** Supplied information follows **

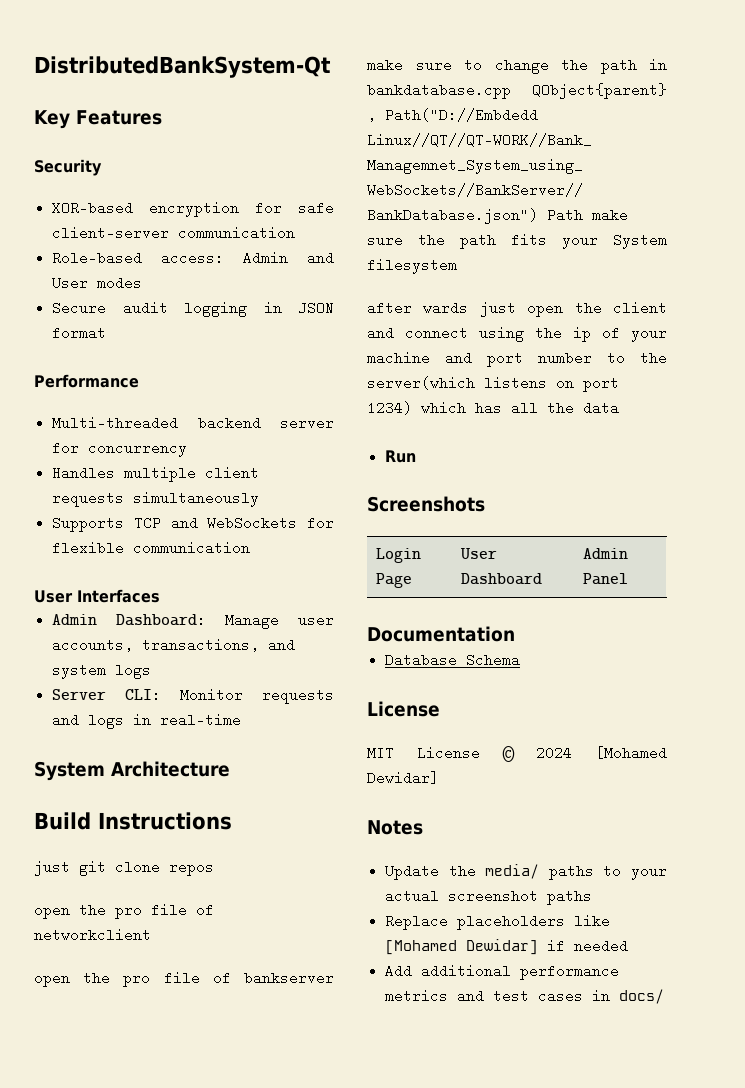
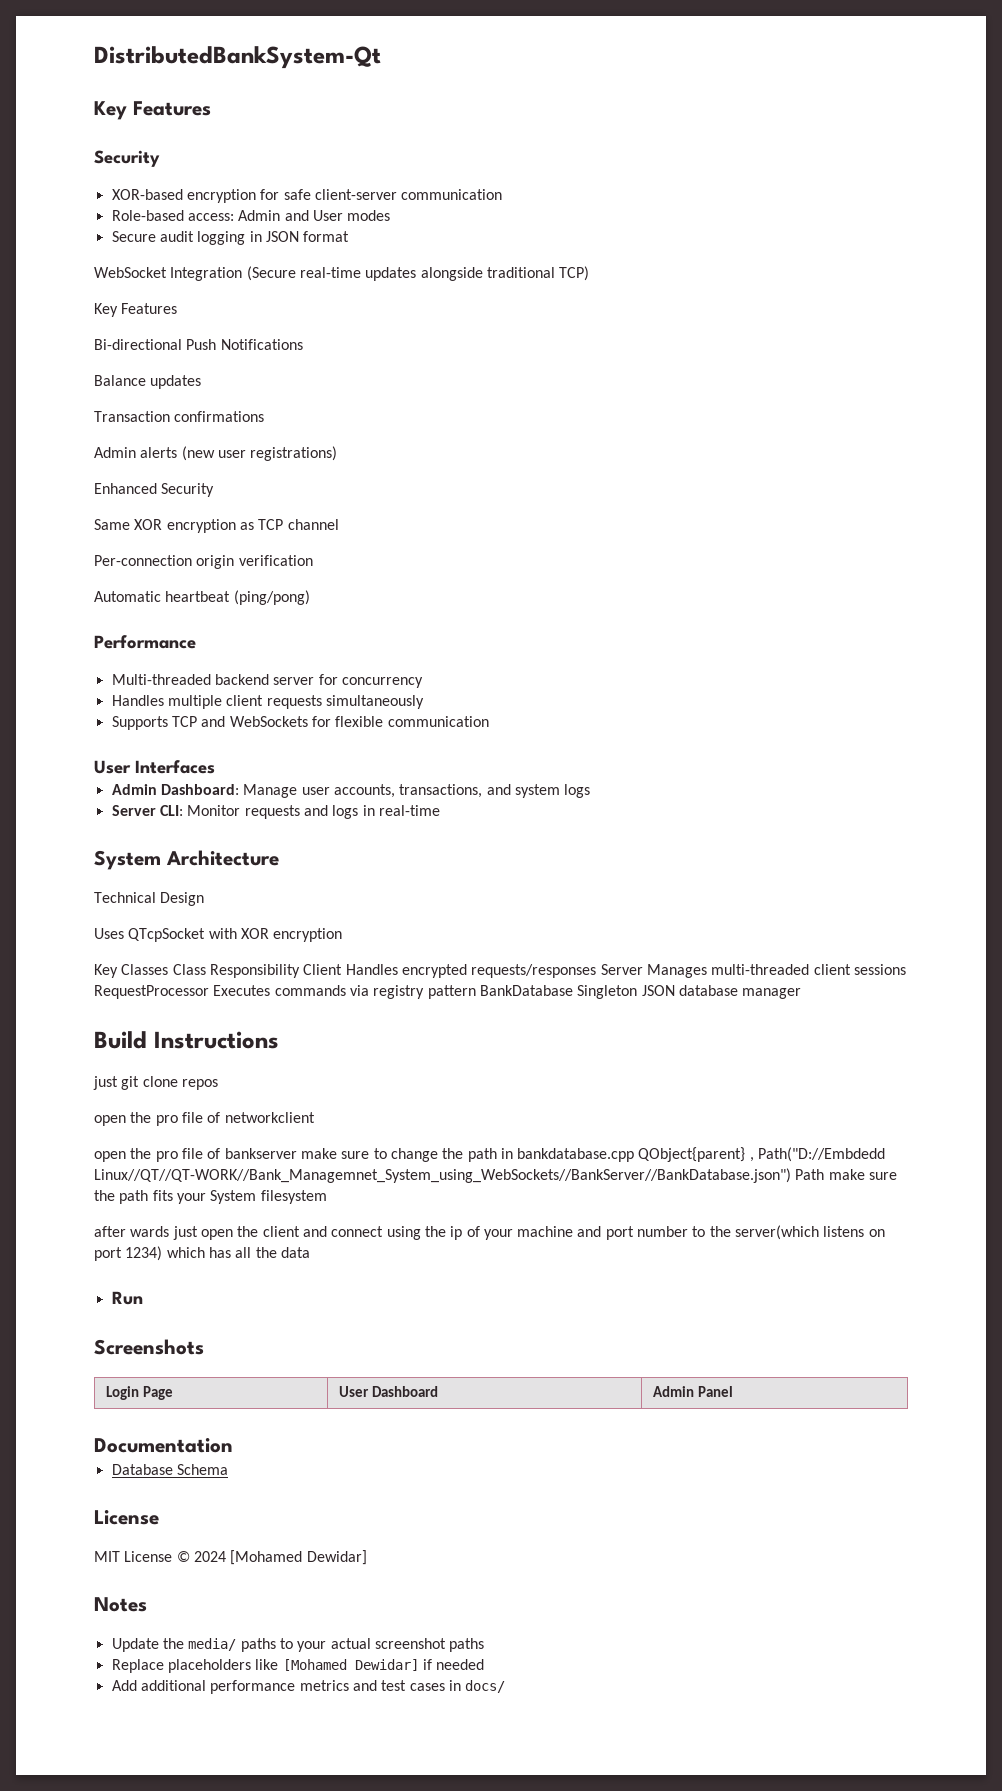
+ WebSocket Integration (Secure real-time updates alongside traditional TCP)
+ Key Features
+ Bi-directional Push Notifications
+ Balance updates
+ Transaction confirmations
+ Admin alerts (new user registrations)
+ Enhanced Security
+ Same XOR encryption as TCP channel
+ Per-connection origin verification
+ Automatic heartbeat (ping/pong)
+ Technical Design
+ Uses QTcpSocket with XOR encryption
+ Key Classes Class Responsibility Client Handles encrypted requests/responses Server Manages multi-threaded client sessions RequestProcessor Executes commands via registry pattern BankDatabase Singleton JSON database manager

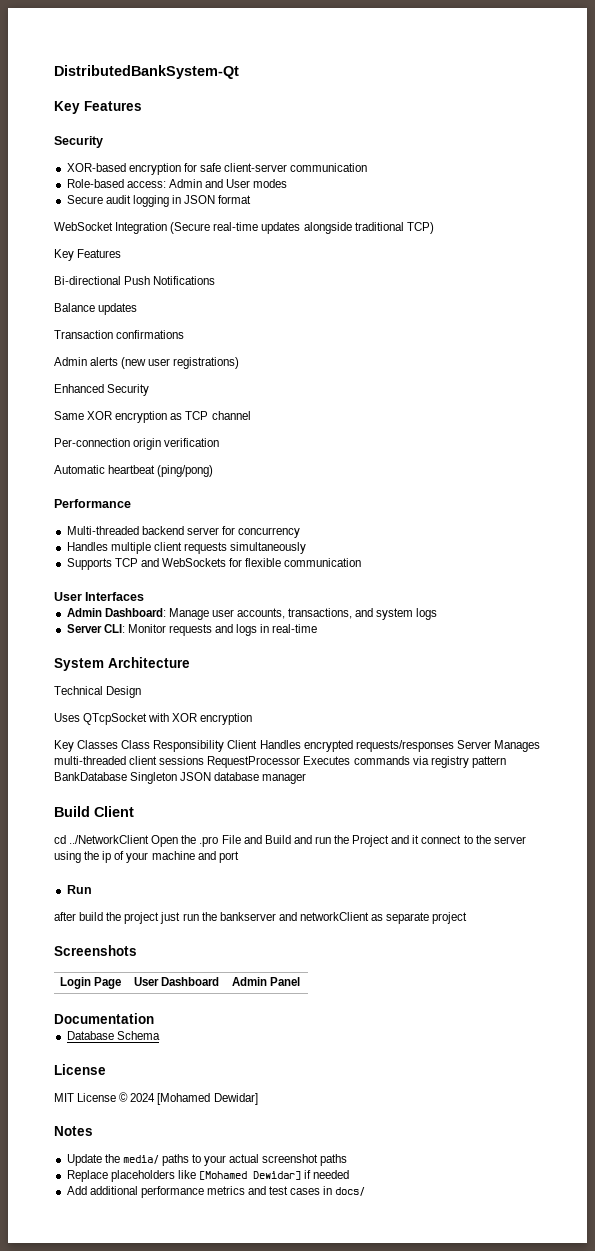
- Build Instructions
- just git clone repos
- open the pro file of networkclient
- open the pro file of bankserver make sure to change the path in bankdatabase.cpp QObject{parent} , Path("D://Embdedd Linux//QT//QT-WORK//Bank_Managemnet_System_using_WebSockets//BankServer//BankDatabase.json") Path make sure the path fits your System filesystem
- after wards just open the client and connect using the ip of your machine and port number to the server(which listens on port 1234) which has all the data
+ Build Client
+ cd ../NetworkClient Open the .pro File and Build and run the Project and it connect to the server using the ip of your machine and port
  Run
+ after build the project just run the bankserver and networkClient as separate project

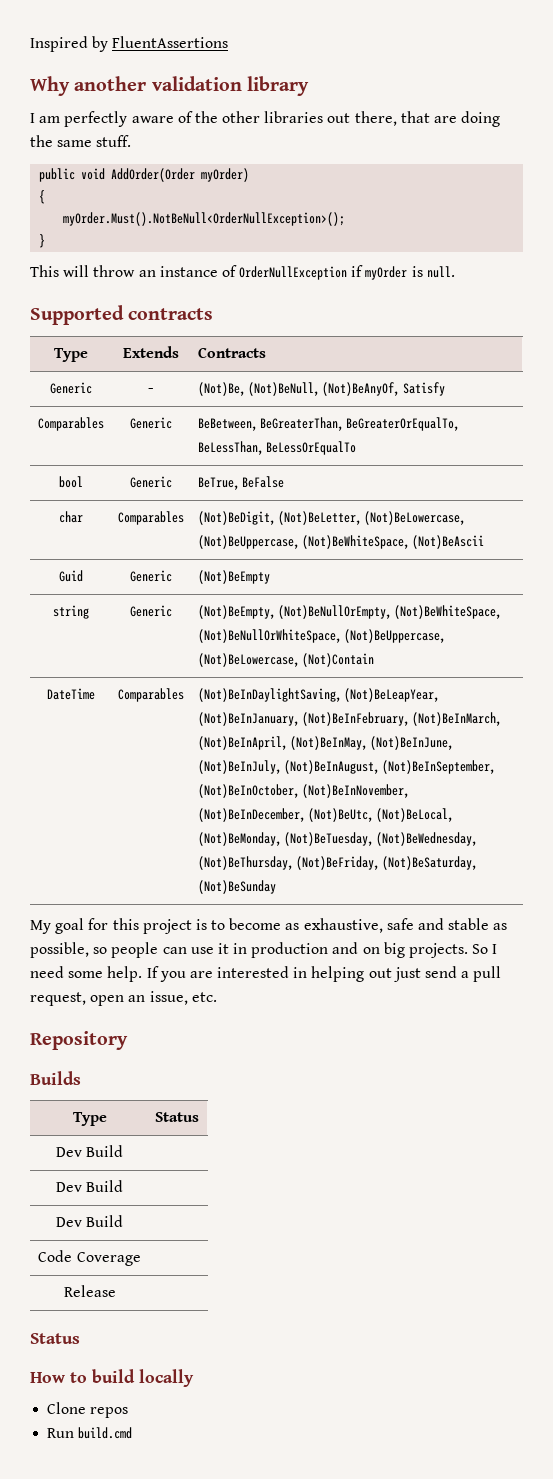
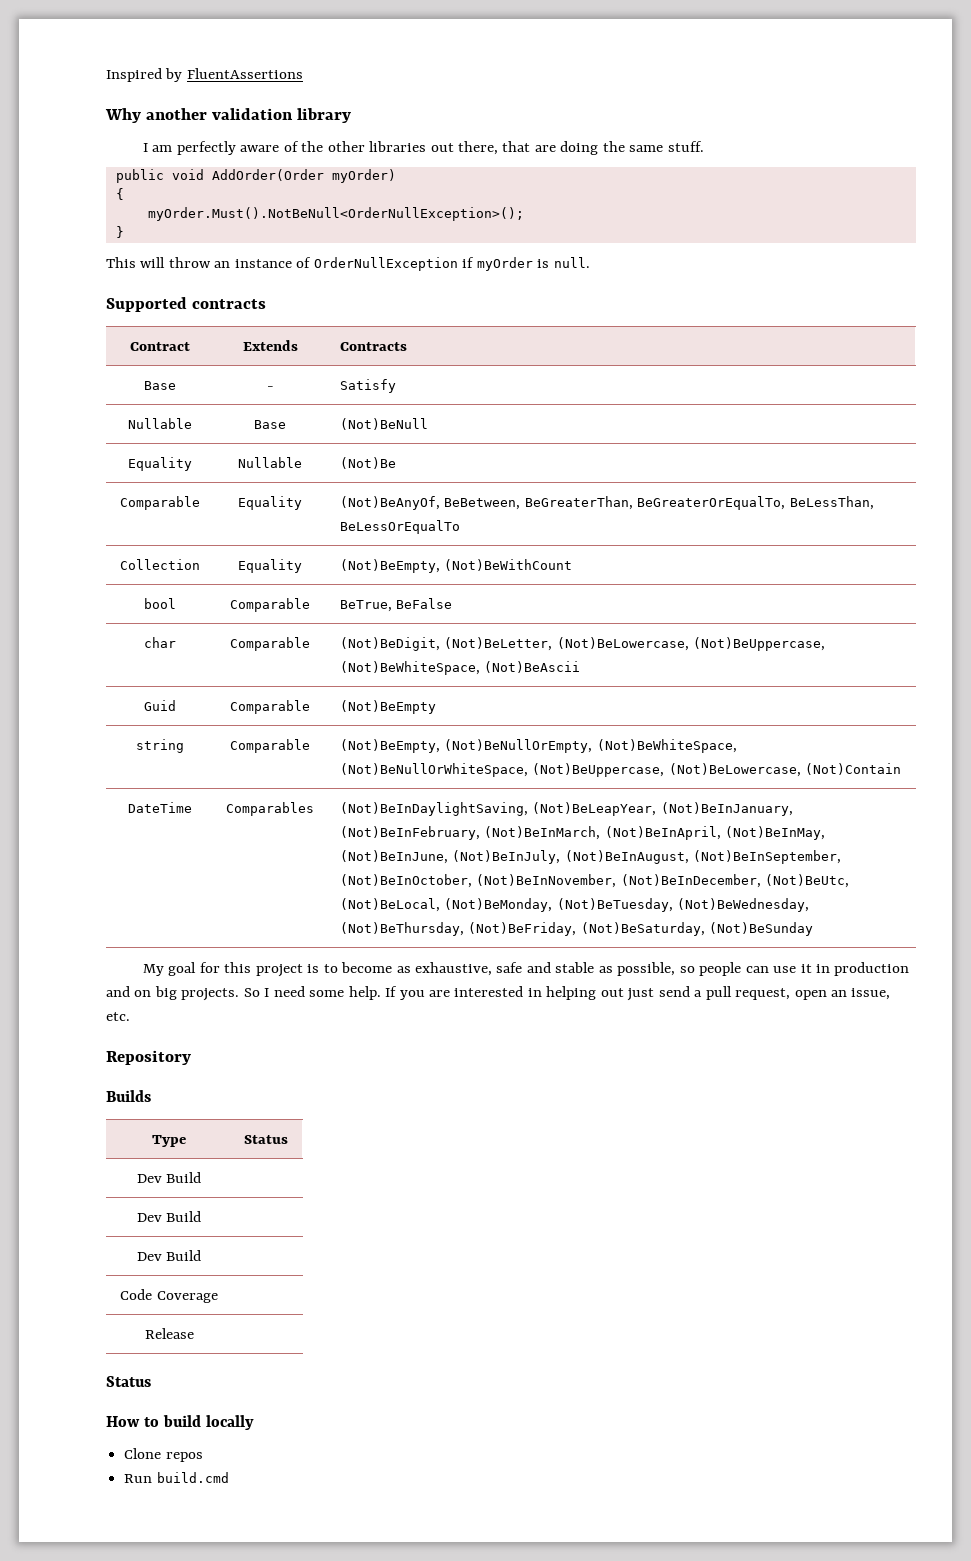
- Type | Extends | Contracts
+ Contract | Extends | Contracts
- Generic | - | (Not)Be, (Not)BeNull, (Not)BeAnyOf, Satisfy
- Comparables | Generic | BeBetween, BeGreaterThan, BeGreaterOrEqualTo, BeLessThan, BeLessOrEqualTo
+ Base | - | Satisfy
+ Nullable | Base | (Not)BeNull
+ Equality | Nullable | (Not)Be
+ Comparable | Equality | (Not)BeAnyOf, BeBetween, BeGreaterThan, BeGreaterOrEqualTo, BeLessThan, BeLessOrEqualTo
+ Collection | Equality | (Not)BeEmpty, (Not)BeWithCount
- bool | Generic | BeTrue, BeFalse
+ bool | Comparable | BeTrue, BeFalse
- char | Comparables | (Not)BeDigit, (Not)BeLetter, (Not)BeLowercase, (Not)BeUppercase, (Not)BeWhiteSpace, (Not)BeAscii
+ char | Comparable | (Not)BeDigit, (Not)BeLetter, (Not)BeLowercase, (Not)BeUppercase, (Not)BeWhiteSpace, (Not)BeAscii
- Guid | Generic | (Not)BeEmpty
+ Guid | Comparable | (Not)BeEmpty
- string | Generic | (Not)BeEmpty, (Not)BeNullOrEmpty, (Not)BeWhiteSpace, (Not)BeNullOrWhiteSpace, (Not)BeUppercase, (Not)BeLowercase, (Not)Contain
+ string | Comparable | (Not)BeEmpty, (Not)BeNullOrEmpty, (Not)BeWhiteSpace, (Not)BeNullOrWhiteSpace, (Not)BeUppercase, (Not)BeLowercase, (Not)Contain

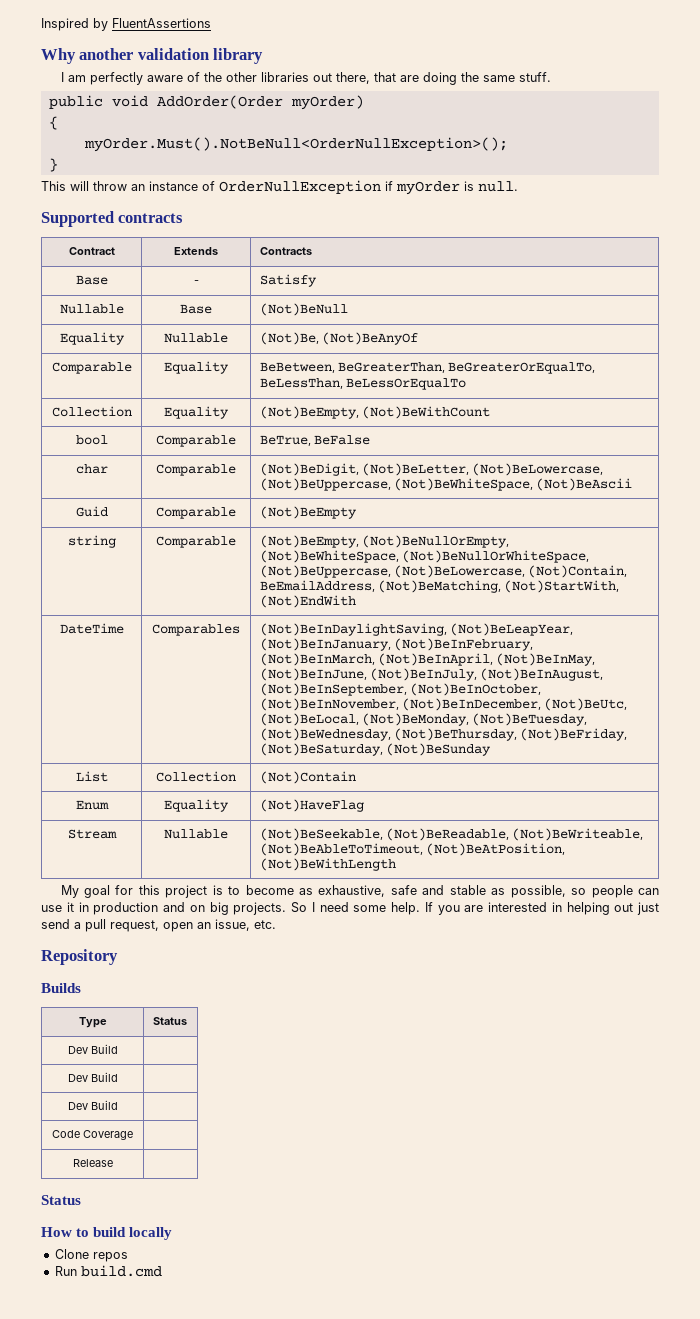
- Equality | Nullable | (Not)Be
+ Equality | Nullable | (Not)Be, (Not)BeAnyOf
- Comparable | Equality | (Not)BeAnyOf, BeBetween, BeGreaterThan, BeGreaterOrEqualTo, BeLessThan, BeLessOrEqualTo
+ Comparable | Equality | BeBetween, BeGreaterThan, BeGreaterOrEqualTo, BeLessThan, BeLessOrEqualTo
- string | Comparable | (Not)BeEmpty, (Not)BeNullOrEmpty, (Not)BeWhiteSpace, (Not)BeNullOrWhiteSpace, (Not)BeUppercase, (Not)BeLowercase, (Not)Contain
+ string | Comparable | (Not)BeEmpty, (Not)BeNullOrEmpty, (Not)BeWhiteSpace, (Not)BeNullOrWhiteSpace, (Not)BeUppercase, (Not)BeLowercase, (Not)Contain, BeEmailAddress, (Not)BeMatching, (Not)StartWith, (Not)EndWith
+ List | Collection | (Not)Contain
+ Enum | Equality | (Not)HaveFlag
+ Stream | Nullable | (Not)BeSeekable, (Not)BeReadable, (Not)BeWriteable, (Not)BeAbleToTimeout, (Not)BeAtPosition, (Not)BeWithLength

** End of Supplied information **

Please print the lines exactly, from the top of the material through the line with "with XOR encryption", and omit the pictures.

**Task output:**
+ WebSocket Integration (Secure real-time updates alongside traditional TCP)
+ Key Features
+ Bi-directional Push Notifications
+ Balance updates
+ Transaction confirmations
+ Admin alerts (new user registrations)
+ Enhanced Security
+ Same XOR encryption as TCP channel
+ Per-connection origin verification
+ Automatic heartbeat (ping/pong)
+ Technical Design
+ Uses QTcpSocket with XOR encryption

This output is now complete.